YOUR GOAL: Of all the lines in the records below, copy only those that contain the string "either".
======== INFORMATION SUPPLIED ========
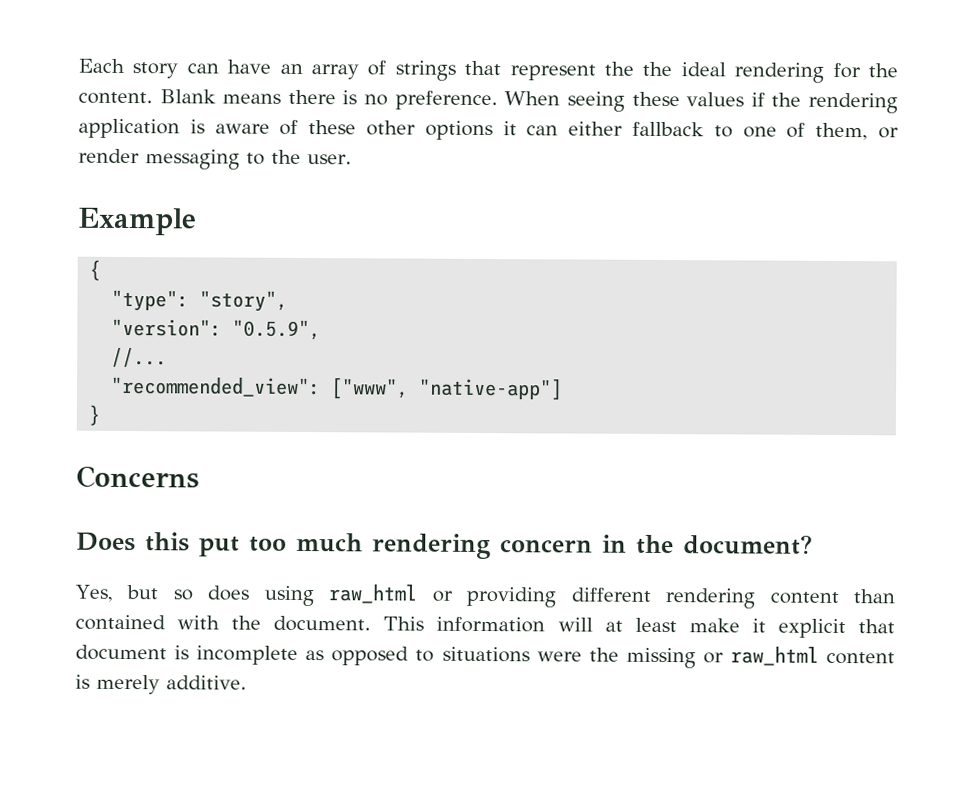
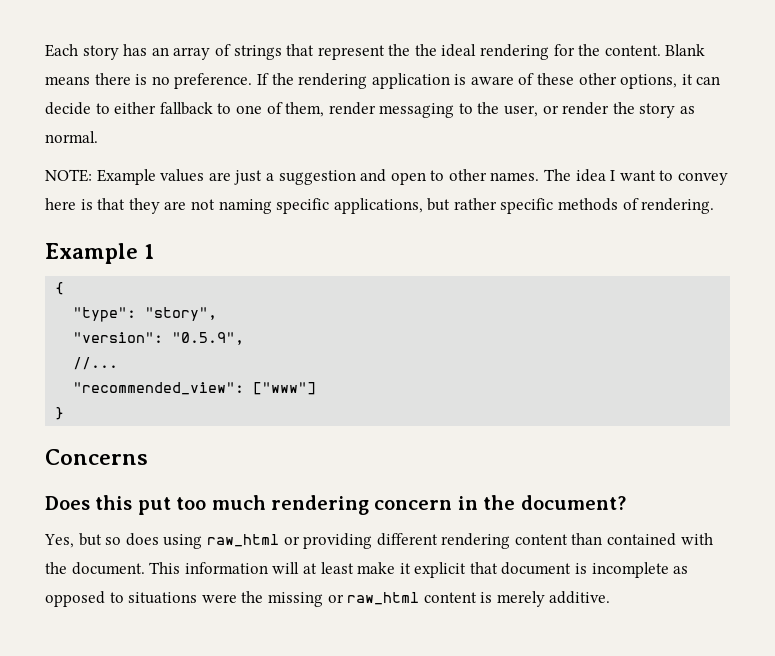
- Each story can have an array of strings that represent the the ideal rendering for the content.
+ Each story has an array of strings that represent the the ideal rendering for the content.
- When seeing these values if the rendering application is aware of these other options it can either fallback to one of them, or render messaging to the user.
- Example
+ If the rendering application is aware of these other options, it can decide to either fallback to one of them, render messaging to the user, or render the story as normal.
+ NOTE: Example values are just a suggestion and open to other names. The idea I want to convey here is that they are not naming specific applications, but rather specific methods of rendering.
+ Example 1
- "recommended_view": ["www", "native-app"]
+ "recommended_view": ["www"]

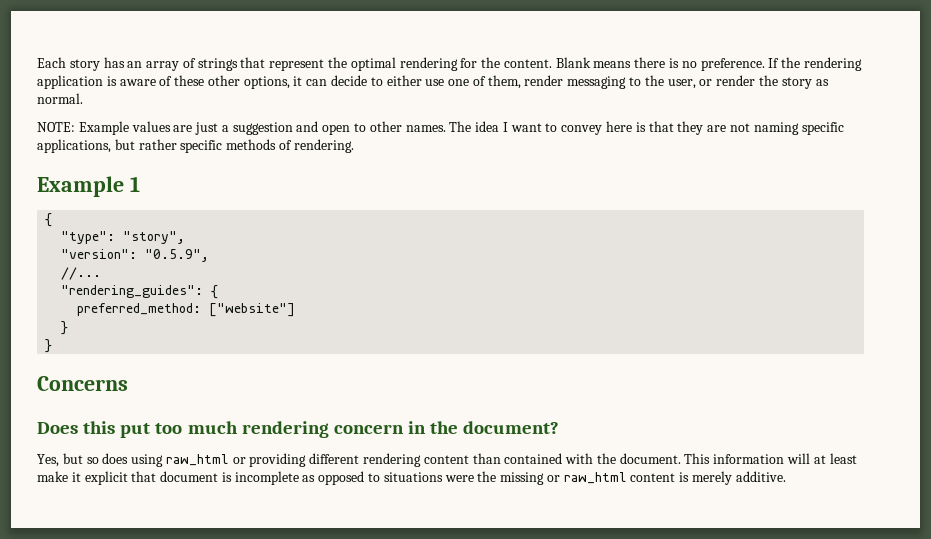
- Each story has an array of strings that represent the the ideal rendering for the content.
+ Each story has an array of strings that represent the optimal rendering for the content.
- If the rendering application is aware of these other options, it can decide to either fallback to one of them, render messaging to the user, or render the story as normal.
+ If the rendering application is aware of these other options, it can decide to either use one of them, render messaging to the user, or render the story as normal.
- "recommended_view": ["www"]
+ "rendering_guides": {
+ preferred_method: ["website"]
+ }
========
TASK RESPONSE:
- When seeing these values if the rendering application is aware of these other options it can either fallback to one of them, or render messaging to the user.
+ If the rendering application is aware of these other options, it can decide to either fallback to one of them, render messaging to the user, or render the story as normal.
- If the rendering application is aware of these other options, it can decide to either fallback to one of them, render messaging to the user, or render the story as normal.
+ If the rendering application is aware of these other options, it can decide to either use one of them, render messaging to the user, or render the story as normal.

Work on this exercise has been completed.